Of course, no one asked me, but that never stopped me from having an opinion. Here is my Talmudic waffle.
ON THE ONE HAND, I have a very good friend, John, who would shout his thanks and gratitude for the dropping of the atomic bomb to anyone who would listen. He was a GI about to be transferred from Germany to the Pacific in preparation for the invasion of Japan. In August of 1945, after dropping the second atomic bomb, Japan surrendered. My friend, John, was mustered out of the Army. There but for the Grace of God…
ON THE OTHER HAND, dropping the atomic bomb and using Artificial Inelligence today opened Pandora’s Box. Just in case you aren’t familiar with the meaning of Pandora’s Box: unwise interference in problems previously unknown. I have lost count of the many Pandora boxes I have opened in my life, but the world didn’t stop spinning because I made a stupid decision. Thinking about dropping the atomic bomb or bringing Arificial Intelligence I into the world of community and communications, creates sleepless nights for me. I am fortunate to have had many years without the internet, iPhones, and iPads. All of which, by the way, I am now permanently addicted to. As neurotic as I am, life before the machine takeover was definitely simpler… not easier… simpler.
There are days when I feel as if I am being buried alive under mountains of information and misinformation, mostly hearsay, by media pundits and the like.
In the past, before the internet, was it easier for the powers to be to make decisions during wartime? Most probably. I think It might be easier to make a decision without the world listening in and weighing in with all the bias and prejudice we humans bring to the table.

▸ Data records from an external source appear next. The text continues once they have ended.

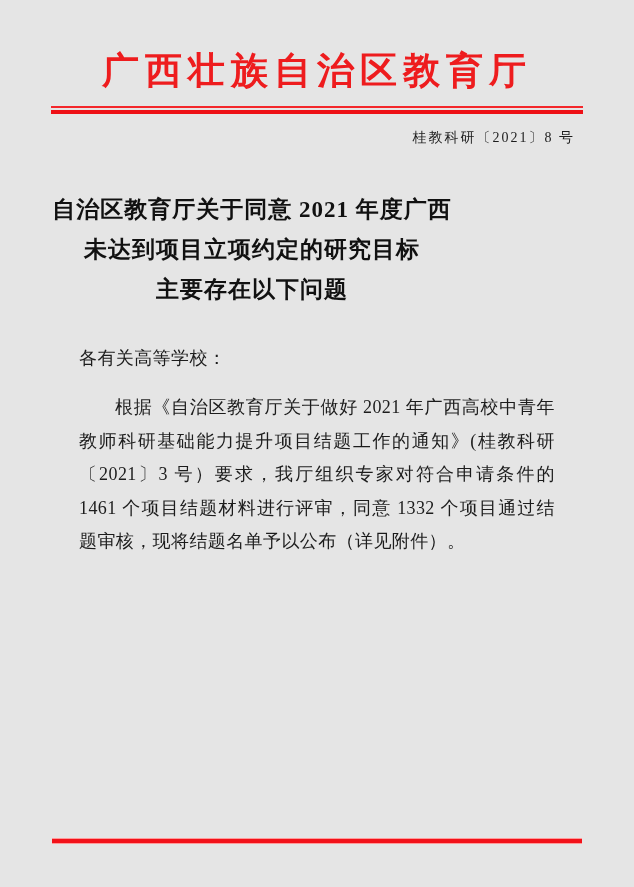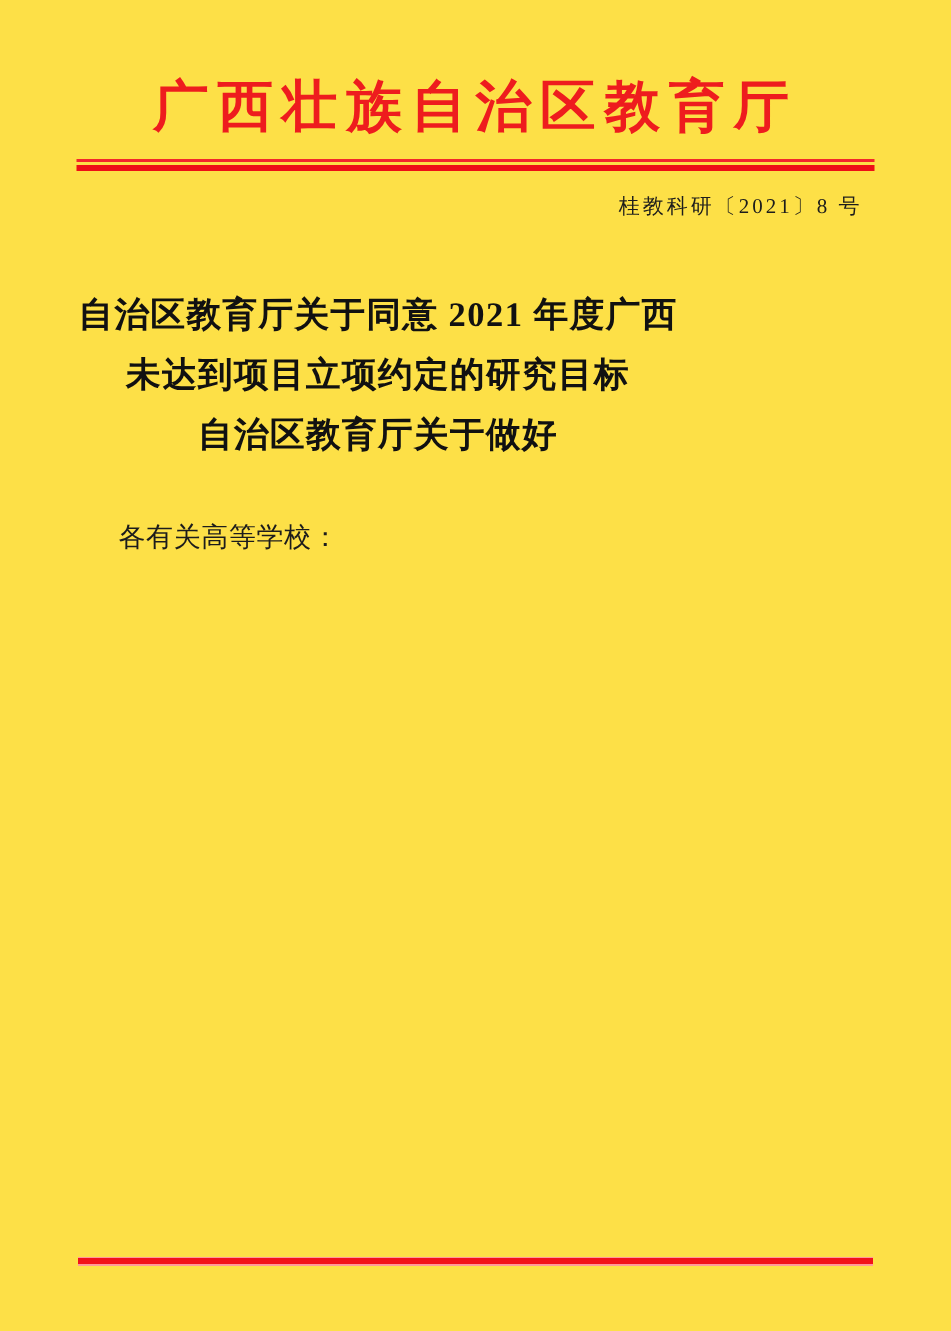--- a/index.html
+++ b/index.html
@@ -11,7 +11,7 @@
     position: relative;
     width: 634px;
     height: 887px;
-    background: #fde047;
+    background: #e5e5e5;
     overflow: hidden;
     font-family: "Liberation Serif", "DejaVu Serif", serif;
     color: #1c1c1c;

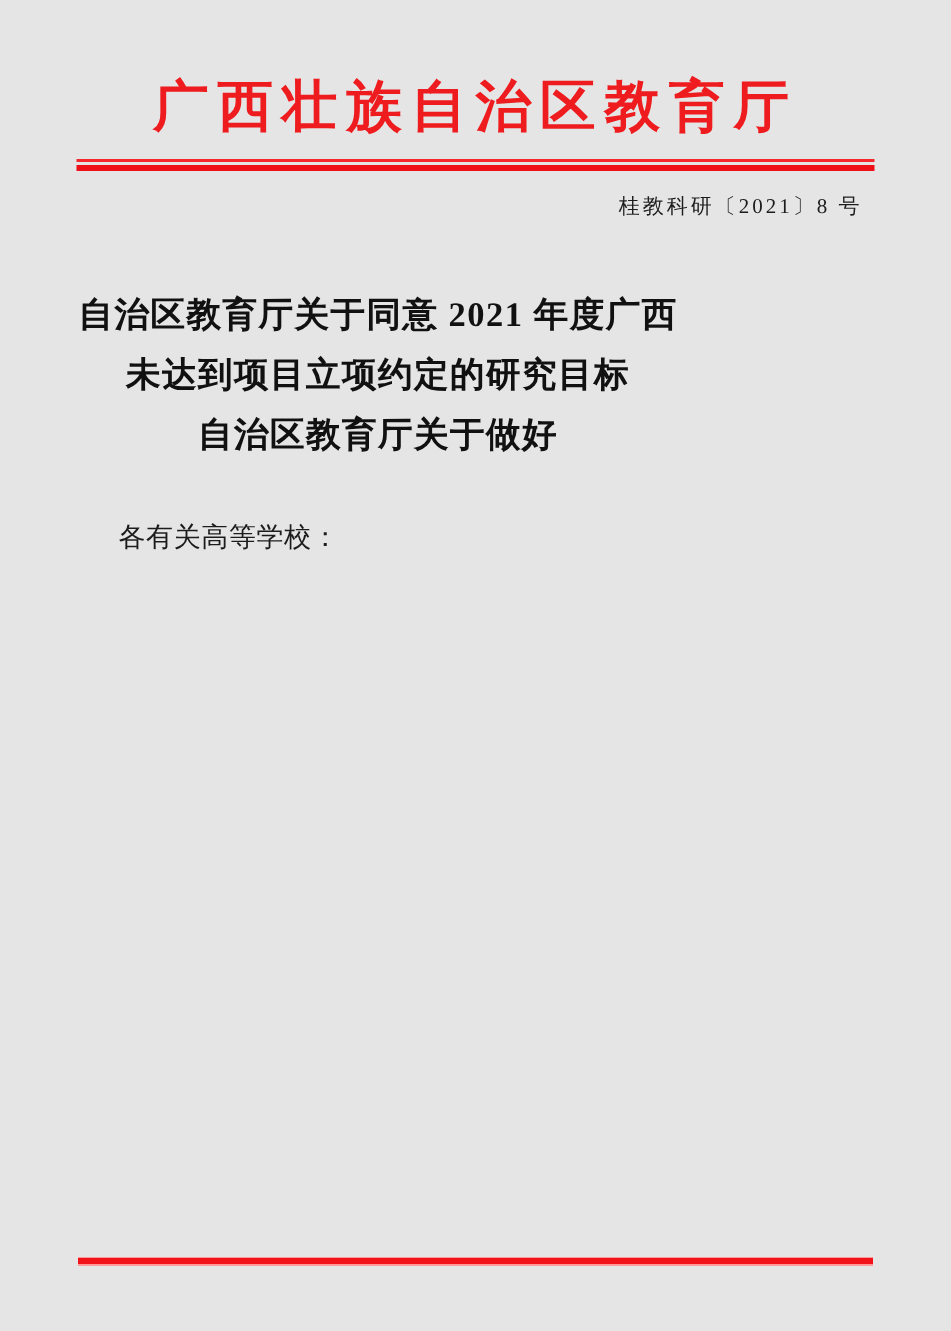--- a/index.html
+++ b/index.html
@@ -111,7 +111,7 @@
   <h1 class="title">
     <span class="title-line">自治区教育厅关于同意 2021 年度广西</span>
     <span class="title-line">未达到项目立项约定的研究目标</span>
-    <span class="title-line">自治区教育厅关于做好</span>
+    <span class="title-line">主要存在以下问题</span>
   </h1>
 
   <main class="body">

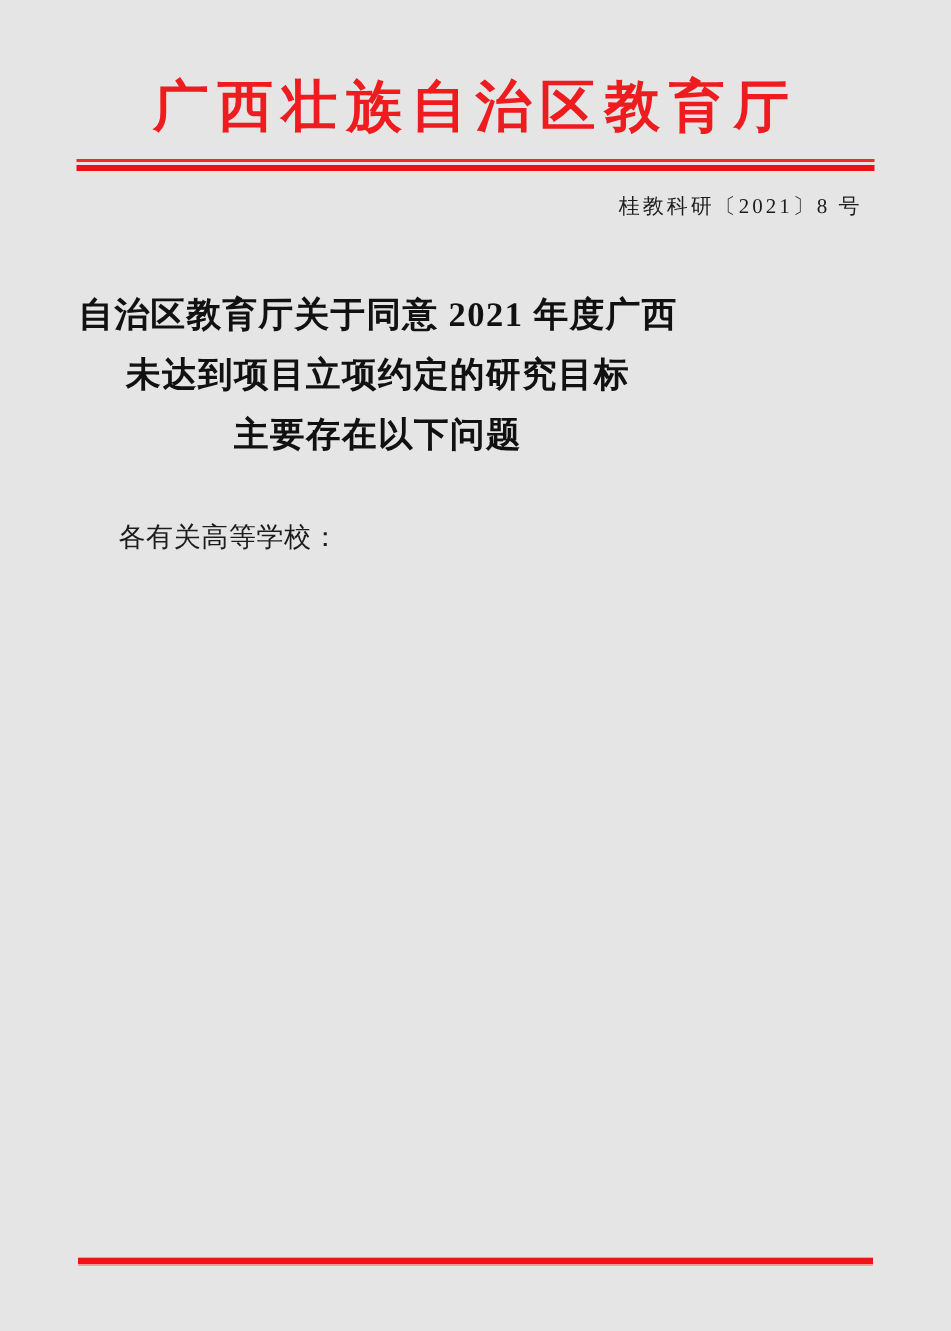--- a/index.html
+++ b/index.html
@@ -116,6 +116,7 @@
 
   <main class="body">
     <p class="salutation">各有关高等学校：</p>
+    <p class="para">根据《自治区教育厅关于做好 2021 年广西高校中青年教师科研基础能力提升项目结题工作的通知》(桂教科研〔2021〕3 号）要求，我厅组织专家对符合申请条件的 1461 个项目结题材料进行评审，同意 1332 个项目通过结题审核，现将结题名单予以公布（详见附件）。</p>
   </main>
 
   <div class="rule-bottom"></div>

Today it’s impossible to have a war without the media and its machines' ceaseless constant battering.
And here is the point… phew…
When you come right down to it, yesterday, today, tomorrow, before the internet, after the internet, we are all part of the human condition.
Voltaire, a very dear, very close, very dear friend, said it better than anyone:
History never repeats itself. Man always does.
Where are the Marx Brothers when you need them?